Applicant’s Case 3. The applicant contended that the matter in the trial court commenced in 2020 and he only came to know about it when he was arrested in 2021 in satisfaction of a decree before judgement for Kshs 5,388,192. 00. Being aggrieved with the judgement and decree, he instituted the instant appeal vide a memorandum of appeal. He filed an application for stay in the high court vide an application dated March 19, 2021 but no interim orders were granted. The matter was slated for pre-trial on November 9, 2022 but the same was taken to court on October 5, 2022 and warrants of arrest issued. He urged that the warrants of arrest emanate from the ruling of the trial court delivered on March 4, 2022. He deposed that the ruling was issued despite the present appeal and he risks being condemned unheard.
Respondent’s Case 4. The respondents opposed the application and stated that the applicant had made a similar application in the trial court which was allowed on condition that he deposit Kshs 3,000,000 within 90 days. The 90 days lapsed and the respondent was issued with fresh warrants.
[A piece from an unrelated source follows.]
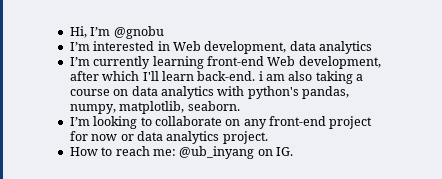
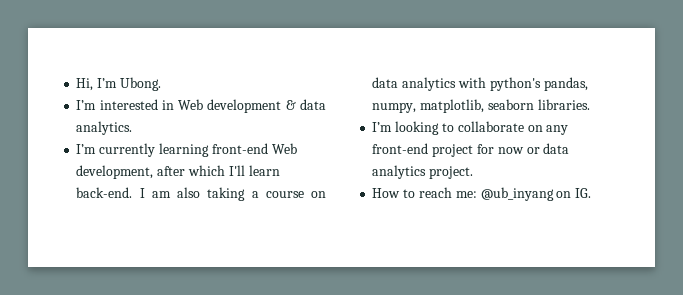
[113,26,164,39] @gnobu -> [119,77,161,91] Ubong.
[204,41,372,54] development, data analytics -> [207,99,326,113] [76,121,133,135] development & data analytics.
[258,71,263,81] i -> [139,188,145,198] I
[187,101,240,111] seaborn. -> [487,99,590,110] seaborn libraries.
The applicant did not challenge the ruling in CMCC No 278 of 2022 in any way. Counsel urged that the application is res judicata and further, as the appellant failed to comply with the conditions of the ruling he does not deserve aby right of audience. It was his submission that the present application is untenable in law under the provisions the applicant seeks to use and should be dismissed.
Analysis & Determination 5. Upon considering the pleadings, annexures thereto and submissions, the following issue arises for determination;
Whether the application is res judicata 6. The doctrine of res judicata is set out in Section 7 of the Civil Procedure Act. The doctrine ousts the jurisdiction of a court to try any suit or issue which had been finally determined by a court of competent jurisdiction in a former suit involving the same parties or parties litigating under the same title.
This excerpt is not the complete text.